Com a redemocratização em marcha, novos ventos sopravam sobre o país. Chegara a hora de uma nova constituição, e a UFMG contribuiu ativamente. A Assembleia Nacional Constituinte teve seu trabalho escrutinado pelo Centro de Acompanhamento da Constituinte (Ceac), criado por iniciativa do reitor Cid Veloso, que reunia 13 universidades mineiras. Representantes dessas instituições redigiram a Carta de Minas, na qual defendiam a educação como dever do Estado, princípio que acabou consagrado na Constituição Cidadã, promulgada em 1988, e que continua nos inspirando.

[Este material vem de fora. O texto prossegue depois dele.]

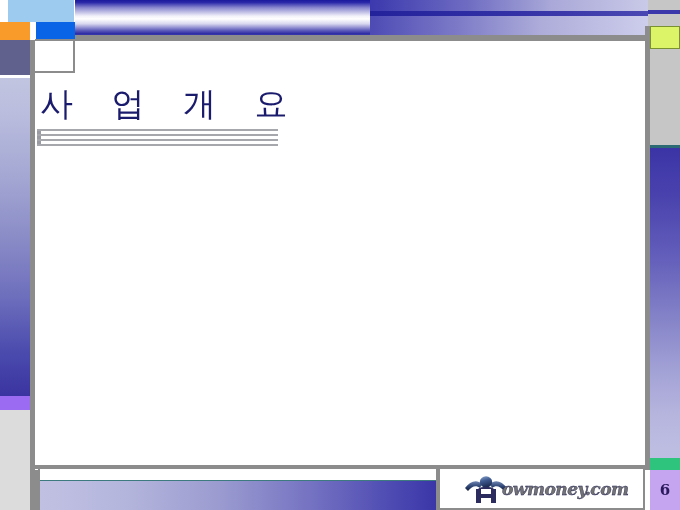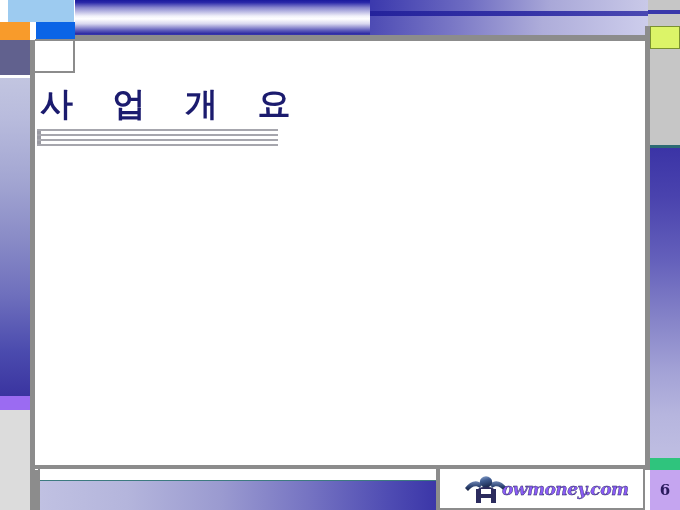--- a/index.html
+++ b/index.html
@@ -163,21 +163,21 @@
     border-bottom: 2px solid #8c8c8c;
     box-sizing: border-box;
   }
 
   
   #slide-title {
     left: 40px; top: 84px;
     width: 420px;
     color: #1b1b6e;
     font-size: 33px;
-    font-weight: 700;
+    font-weight: 400;
     letter-spacing: 14px;
     line-height: 40px;
     white-space: nowrap;
     font-family: "DejaVu Sans", "Liberation Sans", sans-serif;
   }
 
   
   #title-rules {
     left: 37px; top: 129px; width: 241px; height: 18px;
   }
@@ -241,21 +241,21 @@
     left: 0px; top: 2px;
     width: 48px; height: 30px;
   }
   #logo-word {
     position: absolute;
     left: 40px; top: 6px;
     font-family: "DejaVu Serif", "Liberation Serif", serif;
     font-size: 17px;
     font-weight: bold;
     font-style: italic;
-    color: #8b5cf6;
+    color: #737373;
     letter-spacing: -0.5px;
     -webkit-text-stroke: 0.4px #1f1f55;
     white-space: nowrap;
   }
 
   
   #page-number {
     left: 650px; top: 472px; width: 30px; height: 36px;
     color: #2b1b5e;
     font-family: "DejaVu Serif", "Liberation Serif", serif;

Nas décadas seguintes, o Brasil parecia ter encontrado o caminho da construção democrática. Na segunda década deste século, porém, o país experimentou uma onda de práticas lesivas ao estado democrático de direito. Várias universidades foram afetadas por esse processo, que resultou, em 2017, no trágico suicídio do reitor Luiz Carlos Cancellier, da UFSC, e na condução coercitiva de dirigentes da UFMG. Passados mais de cinco anos, todos os processos foram arquivados, e os dirigentes, inocentados. As marcas da violência simbólica persistem nas mentes e nos corações que ainda aguardam uma forma de reparação. Mais uma vez, nossa comunidade se mobilizou em defesa da democracia, resistindo bravamente.
As ameaças à democracia hoje se materializam no fenômeno da desinformação, que vem corroendo as instituições. No ano passado, nossa universidade instituiu o Programa UFMG de Formação Cidadã em Defesa da Democracia, que se desdobra em várias frentes. Ao lutar contra a desinformação, a UFMG está, ao mesmo tempo, defendendo a democracia e as instituições e ajudando a proteger a sociedade.
Comprometida com a democracia, a UFMG abriu-se, nos últimos 20 anos, a segmentos historicamente alijados, como negros, indígenas e pessoas com deficiência. Uma miríade de novos sujeitos aqui se faz presente, e sua inserção requer esforço para acolher novas identidades, coletividades e demandas, cumprindo sua missão de ser uma instituição de excelência, inclusiva e sempre a serviço da sociedade. Longa vida à UFMG.